Architecture and Runtime

docsfy runs as one web application with a clear split of responsibilities:

  • The FastAPI backend is the hub. It handles auth, generation requests, project state, admin actions, downloads, and WebSocket updates.
  • The React dashboard is the control plane. It lets you start runs, watch progress, browse variants, and manage users or access.
  • SQLite stores runtime metadata such as projects, variants, users, sessions, and sharing rules.
  • The filesystem stores generated artifacts such as cached Markdown, rendered HTML, search assets, and download bundles.
  • External AI CLIs do the planning, page writing, validation, and cross-linking work.
  • The static renderer turns generated Markdown into a browsable site.

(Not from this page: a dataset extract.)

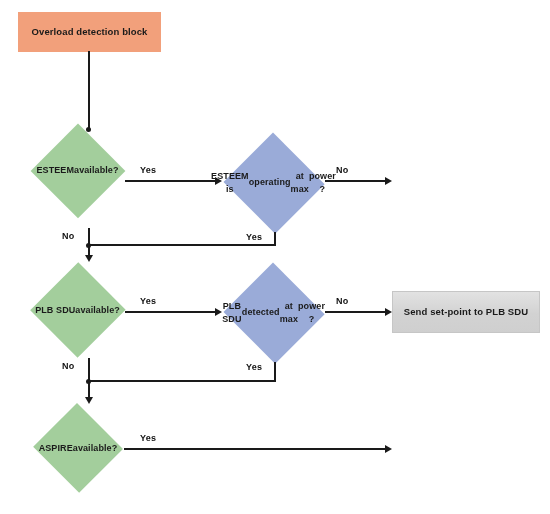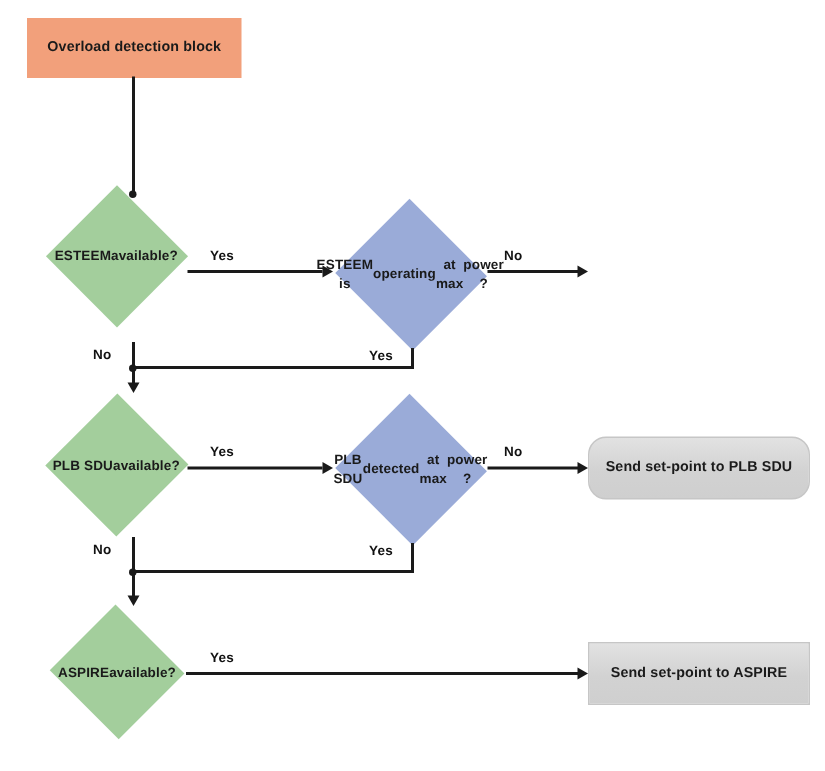"Send set-point to PLB SDU" div.box { border-radius: 12px -> none }
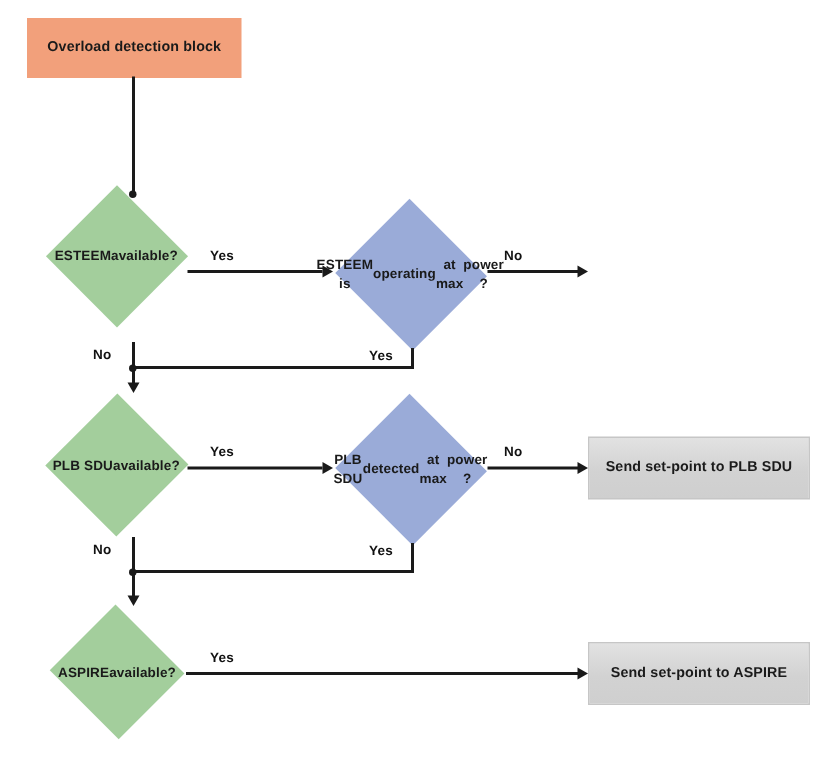"Send set-point to ASPIRE" div.box { html: <div> <span>Send set-point to ASPIRE</span> </div> -> none }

That architecture keeps deployment simple: one service, one database file, one data directory, and one place to look when something is generating, ready, failed, or downloadable.

Note: The generated docs are static HTML on disk, but by default they are still served by the same FastAPI app that powers the dashboard and API.

The Big Picture

Browser dashboard or docsfy CLI

FastAPI backend
API, WebSocket, docs, and SPA routes

SQLite
/data/docsfy.db

Filesystem
/data/projects/...

External tools
git + AI provider CLIs

In practice, a generation request looks like this:

  1. You submit a repo URL from the dashboard or run docsfy generate.
  2. The backend validates auth, repo source, provider/model, and branch.
  3. It clones the repo or inspects a local admin-only repo path.
  4. It compares the current commit to the newest ready variant so it can choose between a full run, an incremental update, or an immediate up_to_date result.
  5. It asks an AI CLI to create a documentation plan, or reuses the existing plan for an incremental run.
  6. It generates Markdown pages, and incremental runs can patch only the affected sections of a page instead of rewriting the whole file.
  7. It validates generated pages against the repository and can regenerate pages that still contain stale references.
  8. It adds a ## Related Pages section based on AI-suggested cross-links between pages.
  9. If possible, it detects the repository version, renders the static site to disk, and writes search plus LLM export assets.
  10. It updates SQLite, notifies connected clients over WebSocket, and serves the finished site under /docs/....

A specific docs variant is served from a URL shaped like:

/docs/{project}/{branch}/{provider}/{model}/...

There is also a shortcut route that serves the latest ready variant for a project:

/docs/{project}/...

FastAPI as the Hub

The FastAPI app is where everything comes together. It includes the auth, admin, project, and WebSocket routers, and it also serves both the React frontend and the rendered docs.

The backend does four important things at runtime:

  • Authenticates API clients with Bearer tokens and browser users with a session cookie.
  • Starts generation in background tasks so the request can return immediately.
  • Streams progress to the UI and CLI over /api/ws.
  • Serves ready docs directly from the filesystem.

Generated docs are treated as authenticated content, not as a separate anonymous static host.

Note: Unauthenticated browser requests to /docs/... are redirected to /login. Unauthenticated API requests receive 401 Unauthorized.

Browser sessions are cookie-based, while the CLI uses an API key as a Bearer token. The same auth layer protects /api/* and /docs/*, which means the dashboard, downloads, and docs views all respect the same user and access rules.

React Dashboard

The React app is a Vite-built SPA that becomes the main operator interface in the browser. In production, FastAPI serves the built frontend. In development, Vite runs on port 5173 and proxies API, docs, and health requests back to FastAPI.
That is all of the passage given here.